Personal information
- Full name: Jake Goodwin
- Born: 19 January 1998 (age 28) Swindon, Wiltshire, England
- Batting: Right-handed
- Bowling: Right-arm medium

Domestic team information
- 2016: Hampshire
- 2016–present: Wiltshire

Career statistics
| Competition | Twenty20 |
| Matches | 1 |
| Runs scored | 32 |
| Batting average | 32.00 |
| 100s/50s | –/– |
| Top score | 32 |
| Catches/stumpings | –/– |
- Source: Cricinfo, 31 July 2016

= Jake Goodwin =

English cricketer

Jake Goodwin (born 19 January 1998) is an English cricketer who played Twenty20 cricket for Hampshire and currently plays national counties cricket for Wiltshire.

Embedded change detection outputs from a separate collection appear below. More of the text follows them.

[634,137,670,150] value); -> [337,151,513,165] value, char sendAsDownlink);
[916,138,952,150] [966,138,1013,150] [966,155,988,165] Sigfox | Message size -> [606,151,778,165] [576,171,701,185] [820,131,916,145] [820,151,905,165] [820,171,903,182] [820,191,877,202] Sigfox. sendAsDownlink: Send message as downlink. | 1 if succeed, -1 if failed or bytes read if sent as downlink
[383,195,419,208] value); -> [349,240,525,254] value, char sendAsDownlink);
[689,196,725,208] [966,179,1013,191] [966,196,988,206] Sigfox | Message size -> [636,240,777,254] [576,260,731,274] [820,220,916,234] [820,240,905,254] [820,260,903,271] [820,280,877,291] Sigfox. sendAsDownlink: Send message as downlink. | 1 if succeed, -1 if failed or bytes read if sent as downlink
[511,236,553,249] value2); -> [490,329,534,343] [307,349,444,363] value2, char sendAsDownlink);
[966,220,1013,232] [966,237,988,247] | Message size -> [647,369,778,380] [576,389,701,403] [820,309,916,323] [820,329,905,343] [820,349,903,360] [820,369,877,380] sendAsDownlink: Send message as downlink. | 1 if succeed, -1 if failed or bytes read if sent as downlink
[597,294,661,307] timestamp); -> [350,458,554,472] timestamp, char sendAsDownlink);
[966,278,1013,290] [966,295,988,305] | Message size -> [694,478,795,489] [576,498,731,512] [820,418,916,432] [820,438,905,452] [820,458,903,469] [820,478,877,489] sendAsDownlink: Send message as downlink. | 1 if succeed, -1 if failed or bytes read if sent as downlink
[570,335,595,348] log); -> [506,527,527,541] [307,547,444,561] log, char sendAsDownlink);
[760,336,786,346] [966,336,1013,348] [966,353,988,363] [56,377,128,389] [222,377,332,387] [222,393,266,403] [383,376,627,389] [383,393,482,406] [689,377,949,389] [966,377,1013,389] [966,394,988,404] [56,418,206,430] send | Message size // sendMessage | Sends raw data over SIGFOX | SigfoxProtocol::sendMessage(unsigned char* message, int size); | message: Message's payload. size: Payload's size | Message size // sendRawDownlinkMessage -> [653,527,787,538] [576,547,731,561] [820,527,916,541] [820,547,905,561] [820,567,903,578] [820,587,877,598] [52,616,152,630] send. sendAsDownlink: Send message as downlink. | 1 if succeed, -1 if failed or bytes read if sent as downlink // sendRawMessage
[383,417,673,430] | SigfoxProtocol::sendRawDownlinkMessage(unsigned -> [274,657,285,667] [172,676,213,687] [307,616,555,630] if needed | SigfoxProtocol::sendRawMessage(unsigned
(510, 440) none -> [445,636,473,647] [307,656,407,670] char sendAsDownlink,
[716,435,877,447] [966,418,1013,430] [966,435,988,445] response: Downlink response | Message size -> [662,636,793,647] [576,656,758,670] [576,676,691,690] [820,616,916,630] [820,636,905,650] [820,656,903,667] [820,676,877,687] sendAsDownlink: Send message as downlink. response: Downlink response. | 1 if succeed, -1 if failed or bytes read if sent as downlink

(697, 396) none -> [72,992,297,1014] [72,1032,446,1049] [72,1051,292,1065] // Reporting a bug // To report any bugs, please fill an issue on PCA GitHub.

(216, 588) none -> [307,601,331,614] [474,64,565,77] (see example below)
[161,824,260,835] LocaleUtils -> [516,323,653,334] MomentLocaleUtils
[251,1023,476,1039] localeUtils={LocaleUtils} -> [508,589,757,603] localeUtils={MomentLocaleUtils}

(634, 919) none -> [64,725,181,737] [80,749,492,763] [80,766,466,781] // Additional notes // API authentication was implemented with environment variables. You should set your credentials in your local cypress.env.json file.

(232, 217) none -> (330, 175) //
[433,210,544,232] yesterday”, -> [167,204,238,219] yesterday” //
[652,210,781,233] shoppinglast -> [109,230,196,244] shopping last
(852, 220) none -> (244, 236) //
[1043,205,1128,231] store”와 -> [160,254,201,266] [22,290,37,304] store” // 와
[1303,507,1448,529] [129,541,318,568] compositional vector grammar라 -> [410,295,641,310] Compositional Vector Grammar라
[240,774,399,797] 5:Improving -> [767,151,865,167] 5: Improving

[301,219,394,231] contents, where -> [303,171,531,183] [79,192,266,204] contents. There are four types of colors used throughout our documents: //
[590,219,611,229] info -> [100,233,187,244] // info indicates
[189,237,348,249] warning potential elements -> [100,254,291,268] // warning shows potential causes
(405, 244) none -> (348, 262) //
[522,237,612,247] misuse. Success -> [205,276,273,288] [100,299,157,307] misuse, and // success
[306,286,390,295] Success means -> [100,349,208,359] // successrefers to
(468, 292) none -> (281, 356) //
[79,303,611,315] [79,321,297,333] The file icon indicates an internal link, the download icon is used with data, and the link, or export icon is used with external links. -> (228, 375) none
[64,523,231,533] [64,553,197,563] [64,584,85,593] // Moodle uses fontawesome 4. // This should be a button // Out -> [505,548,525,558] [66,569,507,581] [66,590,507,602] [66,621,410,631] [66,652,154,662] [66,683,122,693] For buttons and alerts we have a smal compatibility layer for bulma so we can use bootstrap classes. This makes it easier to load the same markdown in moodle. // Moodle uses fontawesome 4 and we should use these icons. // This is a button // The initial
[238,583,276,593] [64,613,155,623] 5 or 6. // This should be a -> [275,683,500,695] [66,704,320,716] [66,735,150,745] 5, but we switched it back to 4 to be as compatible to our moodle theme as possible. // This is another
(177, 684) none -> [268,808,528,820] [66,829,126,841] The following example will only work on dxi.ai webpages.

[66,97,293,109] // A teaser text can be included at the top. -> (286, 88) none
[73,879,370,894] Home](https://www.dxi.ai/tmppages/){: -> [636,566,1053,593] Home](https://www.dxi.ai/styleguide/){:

Goodwin was born in Swindon in January 1998, where he was educated at Kingsdown School. Developed through Wiltshire age-group cricket by coach Alan Crouch, in 2013 he signed an academy contract with Hampshire, with Goodwin going onto represent the academy in the Southern Premier Cricket League. He later made a single senior Twenty20 appearance for Hampshire in the 2016 T20 Blast against Somerset at the Rose Bowl. Opening the batting alongside Tom Alsop, he made 32 runs before being dismissed by Dom Bess, having shared in an opening stand of 83 runs with Alsop. Despite being awarded a scholarship by Hampshire alongside Ben Duggan, Josh McCoy, and Calvin Dickinson in October 2016, he was released following the 2017 season without playing for Hampshire again.

Goodwin subsequently played national counties cricket for Wiltshire beginning in 2016, and has played for the county in all three formats of the national counties game.